> **EXERCISE PROMPT**
Pull out every line below holding the word "none".

> **GIVEN INFORMATION**
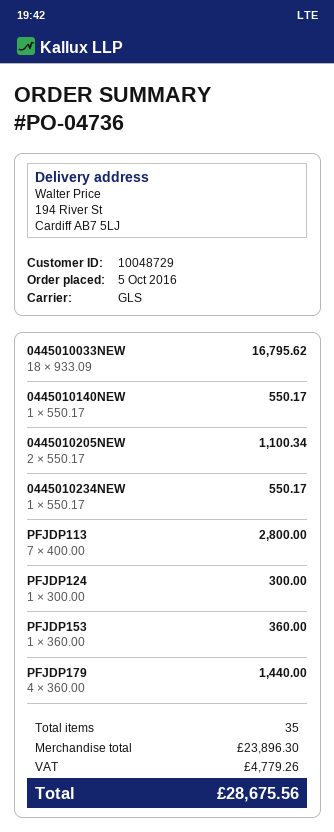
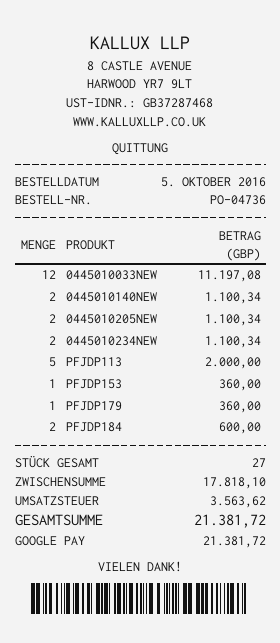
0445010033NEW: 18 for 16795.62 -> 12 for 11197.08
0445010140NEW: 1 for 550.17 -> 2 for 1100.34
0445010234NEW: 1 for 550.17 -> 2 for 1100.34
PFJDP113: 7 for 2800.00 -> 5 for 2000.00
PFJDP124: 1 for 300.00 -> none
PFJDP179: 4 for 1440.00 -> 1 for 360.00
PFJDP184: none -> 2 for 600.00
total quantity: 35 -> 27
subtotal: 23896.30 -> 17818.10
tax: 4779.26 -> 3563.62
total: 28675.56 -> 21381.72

> **ANSWER FOR THIS EXERCISE**
PFJDP124: 1 for 300.00 -> none
PFJDP184: none -> 2 for 600.00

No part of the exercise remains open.